Hope this makes things a little more clear.

Regards,

Daniel

danny123 · December 14, 2015, 06:15

Hello,

I have to excuse myself, but some of my above statements are wrong. What I have called "standard" multiplication is, according to Wikipedia, just a matrix multiplication. According to the same source, the outer product and the dyadic product is the same, just a different annotation.

The multiplications of fields in OpenFOAM, row by row, has no name that I know of. It is not the dyadic product though.

The rule of transformation of outer and scalar products by transposing the left or right vector does not work for vector and tensor multiplication. A matrix multiplication of a vector by a tensor is not defined, since column number of the vector has to correpond to the row number of the tensor. Transposing the tensor does not help, you only can transpose the vector. You then get a one row tensor as a result. The result is the same as the transpose of the matrix multiplication of the transposed tensor by the vector.

In OpenFOAM, the multiplication of a vector by a tensor do exist (e.g. in the fvc::reconstruct code). The code uses the "*" sign. It is not clear to me what this sign means in this context. The result should be a vector.

If you look at your example of nabla dot U x U: Since the dot sign shall reduce the dimension, so U x U is a tensor, the dot sign reduces back to a vector. This makes sense. But which matrix multiplication is applied, using the tensor as it is or the transpose of it?

The last example is obviously of no practicable use, since the code looks very differently (It is a surface integrate of a surface multiplication of phi or rhoPhi and u using weight factors).

Regards,

Daniel

Tobi · December 14, 2015, 06:34

Quote:

Originally Posted by danny123

Hello,
If you look at your example of nabla dot U x U: Since the dot sign shall reduce the dimension, so U x U is a tensor, the dot sign reduces back to a vector. This makes sense. But which matrix multiplication is applied, using the tensor as it is or the transpose of it?

Daniel

Dear Daniel,

you use the tensor which you get as it is by the dyadic product. Then just use the divergence convention and thats it.

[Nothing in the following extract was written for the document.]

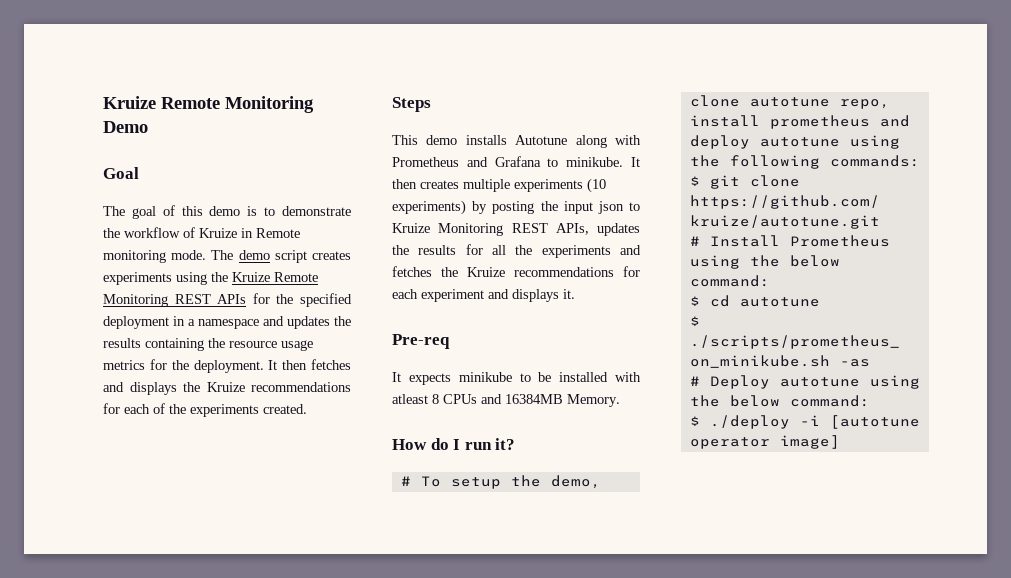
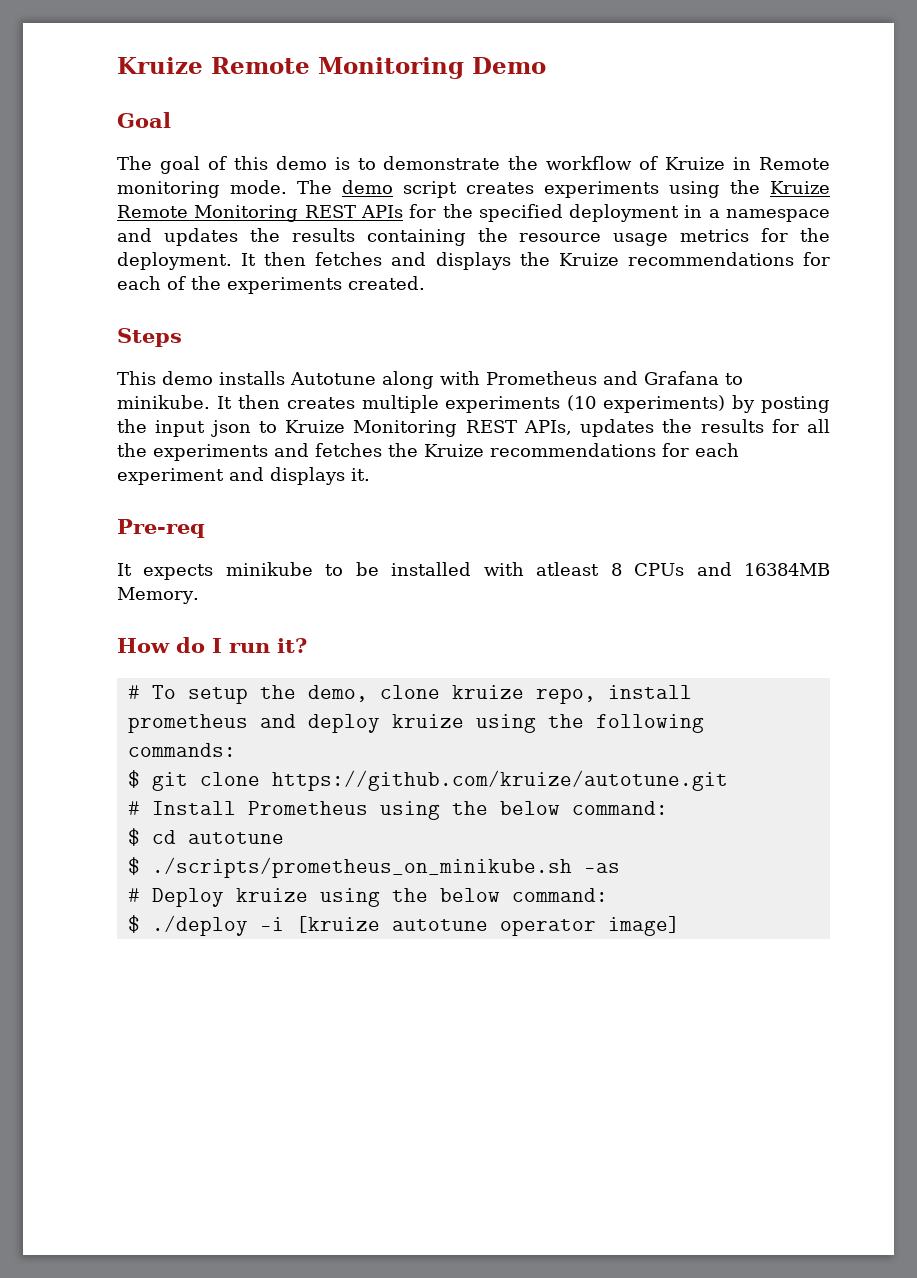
[749,97,830,107] autotune -> [451,685,524,699] kruize
[759,137,840,147] autotune -> [391,714,464,728] kruize
[779,377,860,387] autotune -> [235,888,308,902] kruize
[829,415,920,429] [autotune -> [295,916,488,933] [kruize autotune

danny123 · December 14, 2015, 08:17

Hello Tobi,

Thanks for the hint, but what is the dot convention for vector tensor multiplications?

In OpenFOAM, fvcReconstruct.C:

Code:

inv(surfaceSum(SfHat*mesh.Sf()))&surfaceSum(SfHat*ssf)

inv(surfaceSum(SfHat*mesh.Sf()) is a tensor (outer product SfHat and mesh.Sf()). surfaceSum(SfHat*ssf) is a vector. So, something like this:

$A = \left [ \sum_{f}\left ( \frac{S_{f}}{\left |S_{f} \right |}\times S_{f} \right ) \right ]^{-1}$

and:

$x = \sum_{f}\left ( \frac{S_{f}}{\left |S_{f} \right |} \varphi _{f} \right )$

Remark: for the multiplication between scalar and vector, I left the multiplier sign off how it is usually done in mathematic formula, in OpenFOAM, the "*" is used.

So (b shall be the result vector):

$b = A\cdot x$

The result of this multiplication is a vector. This, I am sure. A is the inverse of a symmetric tensor. This, I know too, since the outer product of two vectors is a symmetric tensor. I want to rewrite this into a matrix multiplication, something like:

$b = A^{\ast } x$

So, is A* equal to A or A transpose or what? If I want to invert A*, then do a multiplication to b, how does it look like? How to use the dot sign then?

Regards,

Daniel

Tobi · December 14, 2015, 08:34

Dear Daniel

please do not mix that one:

$\otimes \neq \times$

The first one is the dyadic product the second one is the curl. They are treated in different ways!
Additionally your equation is somehow not identical with the code (--> x = ). Where is mesh.Sf() in the second term in the code?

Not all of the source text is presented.